Weight Loss Story of the Day: Ah’ree lost 62 pounds. She used Weight Watchers to start and eventually learned how to use various tactics, many that we promote at BWLW, to more effectively lose the pounds. Here are her before and after photos and the details that she shared from her journey:
“Hi my name is Ah’ree and I wanted to submit my story. First of all, let me say that I have been tremendously inspired by your page. It is one tool in my arsenal of weight loss techniques.
I was inspired to lose weight after I had my second child, Fall 2012. The pregnancy was hard on my body. Weeks after the birth, I could barely stand up right for longer than 20 minutes. My core/back was so weak. Then a friend posted a pic of me on Facebook and I was so embarrassed at how I looked. I didn’t cry though. I got ANGRY and decided “NO MORE”!
As a kid I had always been active, running, playing soccer, and dancing. I wanted to get back to what I was before “the freshman 15”, years of bad eating, and apathy took its toll. I had the knowledge and the tools to lose weight so there was no excuse.
I started out doing Weight Watchers and had a satisfying amount of success. The weight really started coming off when I added exercise into the mix. I did a combo of different things, P90x, TurboFire, etc. I also like to roller skate. Eventually I let go of WW and started using a phone app My Fitness Pal to keep track of my calories. I also make an excel sheet planning all my meals and snacks for the week.
I dont deny myself anything. If I want to eat something I will have it, but I eat ONLY the portion listed. I eat clean 85% of the time. Nothing processed. canned, fried, or “fast”. Packaged snacks are only healthy alternatives and I find them at Whole Foods or Trader Joe’s. I only eat things with ingredients I can read or identify. I try to weigh everything I eat. I’m very mindful. For instance, if I know Im going out with friends on friday, I will save my “cheats” for that day. I don’t drink my calories. No juices, sodas, etc.

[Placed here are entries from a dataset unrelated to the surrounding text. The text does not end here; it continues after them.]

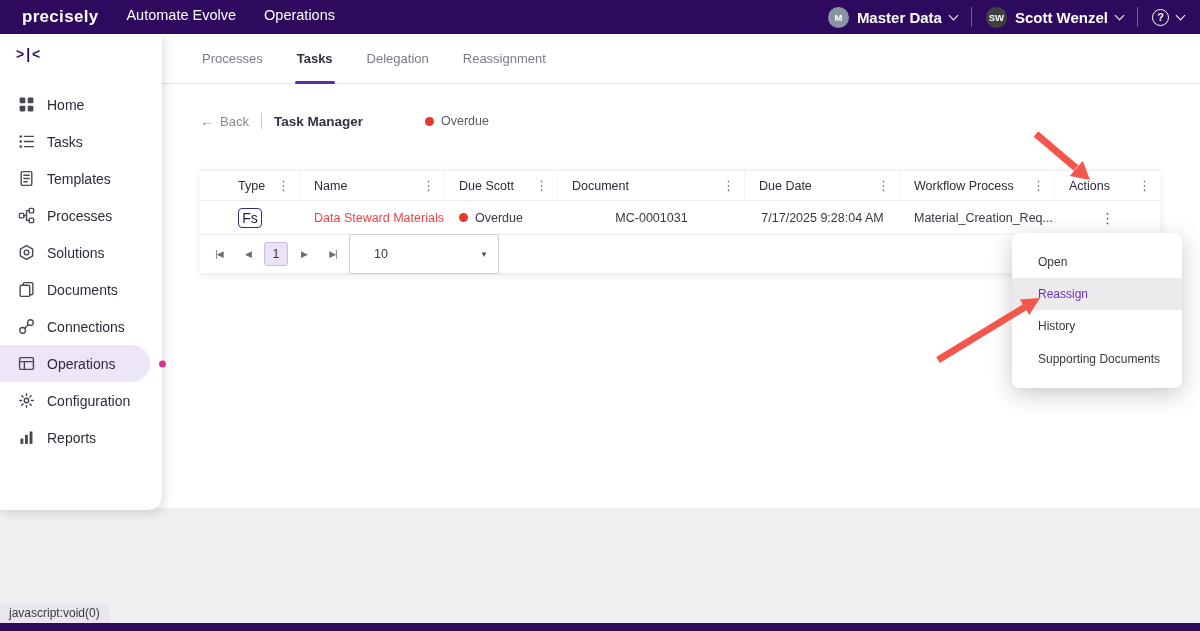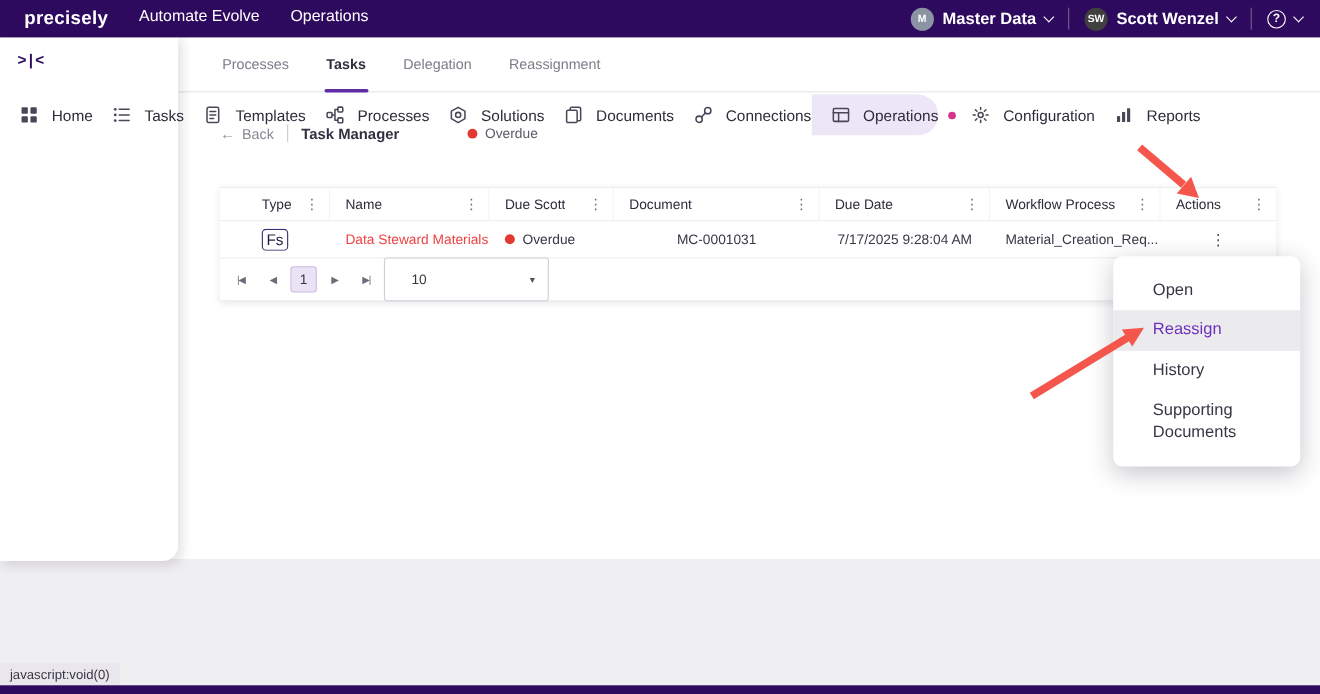--- a/index.html
+++ b/index.html
@@ -29,7 +29,7 @@
   
   .sidebar{position:absolute;left:0;top:34px;width:162px;height:476px;background:#fff;border-radius:0 0 14px 0;box-shadow:3px 3px 10px rgba(40,30,60,.14);z-index:10}
   .collapse-tab{height:40px;display:flex;align-items:center;padding-left:16px;font-size:14px;font-weight:700;color:#2D0A5E;letter-spacing:2px;cursor:pointer}
-  .nav{display:flex;flex-direction:row;margin-top:12px}
+  .nav{display:flex;flex-direction:column;margin-top:12px}
   .nav-item{position:relative;display:flex;align-items:center;gap:12px;height:37px;padding-left:18px;font-size:14px;color:#2f2b3a;cursor:pointer;white-space:nowrap}
   .nav-item.active{background:#EDE6F7;border-radius:0 19px 19px 0;margin-right:12px;font-weight:400}
   .nav-icon{width:17px;height:17px;display:flex;flex:none}

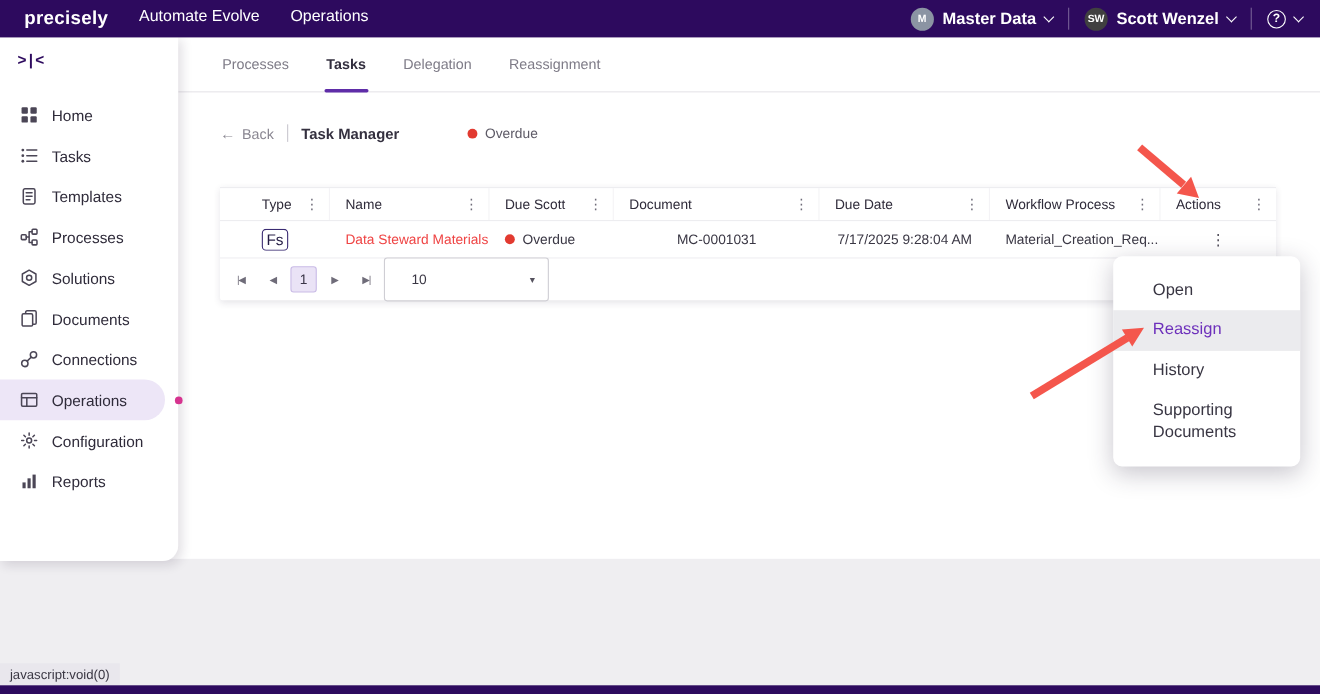--- a/index.html
+++ b/index.html
@@ -79,7 +79,7 @@
 
   
   .context-menu{position:absolute;left:1012px;top:233px;width:170px;background:#fff;border-radius:8px;box-shadow:0 6px 22px rgba(40,30,60,.25);padding:13px 0;z-index:20}
-  .menu-item{padding:8px 16px 8px 36px;font-size:15px;color:#393643;cursor:pointer;line-height:1.35}
+  .menu-item{padding:8px 16px 8px 26px;font-size:12px;color:#393643;cursor:pointer;line-height:1.35}
   .menu-item.active{background:#ebebee;color:#6D30BB}
 
   

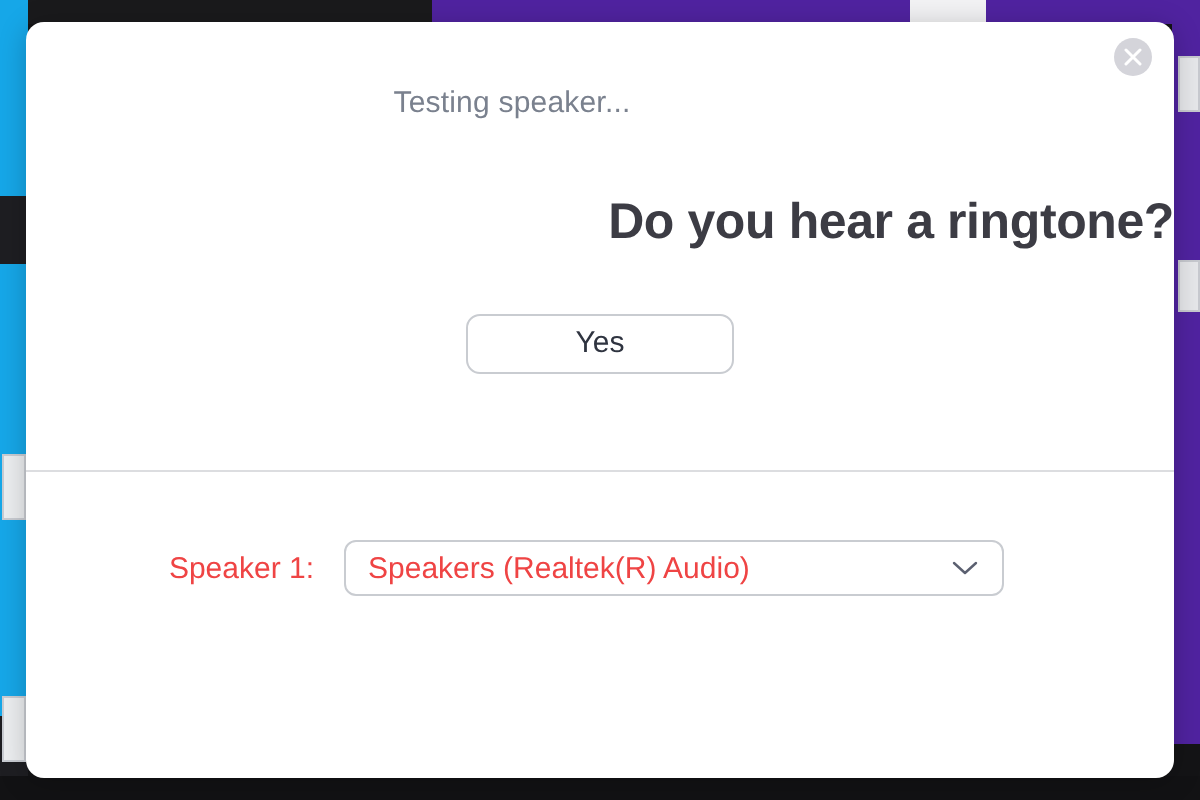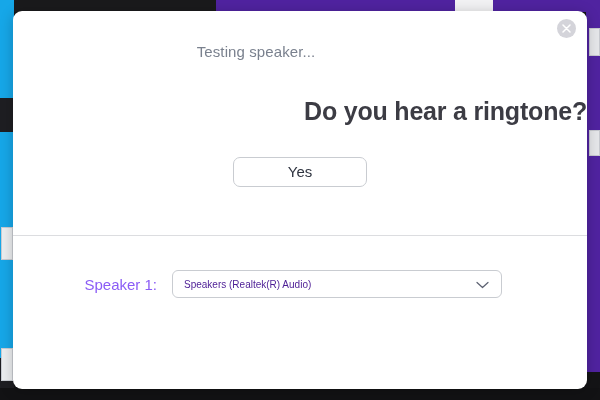--- a/index.html
+++ b/index.html
@@ -191,7 +191,7 @@
     padding-right: 15px;
     box-sizing: border-box;
     font-size: 15px;
-    color: #8b5cf6;
+    color: #ef4444;
   }
 
   .select-box {

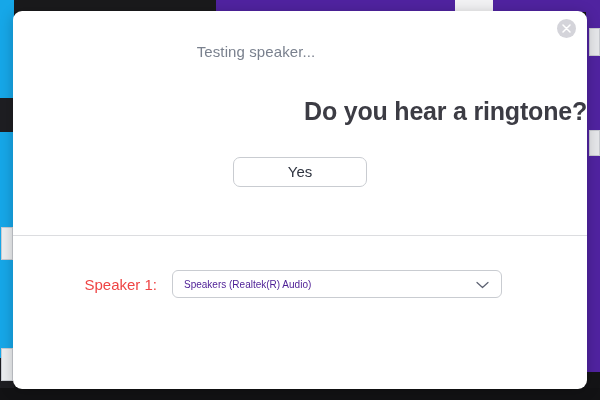--- a/index.html
+++ b/index.html
@@ -208,8 +208,8 @@
   }
   .select-value {
     padding-left: 11px;
-    font-size: 10px;
-    color: #4c1d95;
+    font-size: 15px;
+    color: #ef4444;
     white-space: nowrap;
     overflow: hidden;
   }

If I’m craving some juice, I do a 3 parts water, 1 part juice. I drink green smoothies everyday as well, with kale, spinach and various fruits. I eat a ton of fresh fruit and veggies and use recipes to find creative ways to cook my family’s food. Everybody is on the “team fit” bandwagon in my house. They eat what I eat and support my the healthy substitutions in place of junk food. Doing the weekly meal plan and meticulously keeping track of what I eat helps A LOT!! Many of us have no clue how much and what we are actually eating. I make recipes with fresh ingredients. I now have to grocery shop once a week instead of once a month, but that’s the price you pay for fresh food.
Initially I was happy with working out only 3-4 times a week. About 2 months ago I hit a pound plateau so I begin adding weights to my repertoire. I do cardio 5 times a week for a MINIMUM of 25 minutes. I lift weights 3 times a week. On Sat or Sun I do a 40 minute Barre or Pilates routine. I take one day a week off. No matter what, I exercise AT LEAST 5 days a week.
The most frustrating part of this journey is the slowness of change and the illusion that progress isn’t happening when you don’t see that scale changing. However, its worth it because I feel SO MUCH BETTER. I have tons of energy, I sleep better and my mood is better in general.
I started this journey Nov. 2012, at 250 lbs. Now at Feb. 2014, I am 188lbs. Thats a total loss of 62lbs. I do want to lose 10-15 more but currently I am not weighing myself as I am more focused on toning and strengthening. I am just now starting to see little muscles peaking through the surface and I love it!
Remember ladies, Slow and steady wins the race! MAKE YOUR FITNESS YOUR PRIORITY. It has to be a LIFESTYLE CHANGE or you will surely gain back. Dont let all the hard work go to waste. Focus, speak it, claim it and YOU WILL SUCCEEED!!!! BE ENCOURAGED!!!”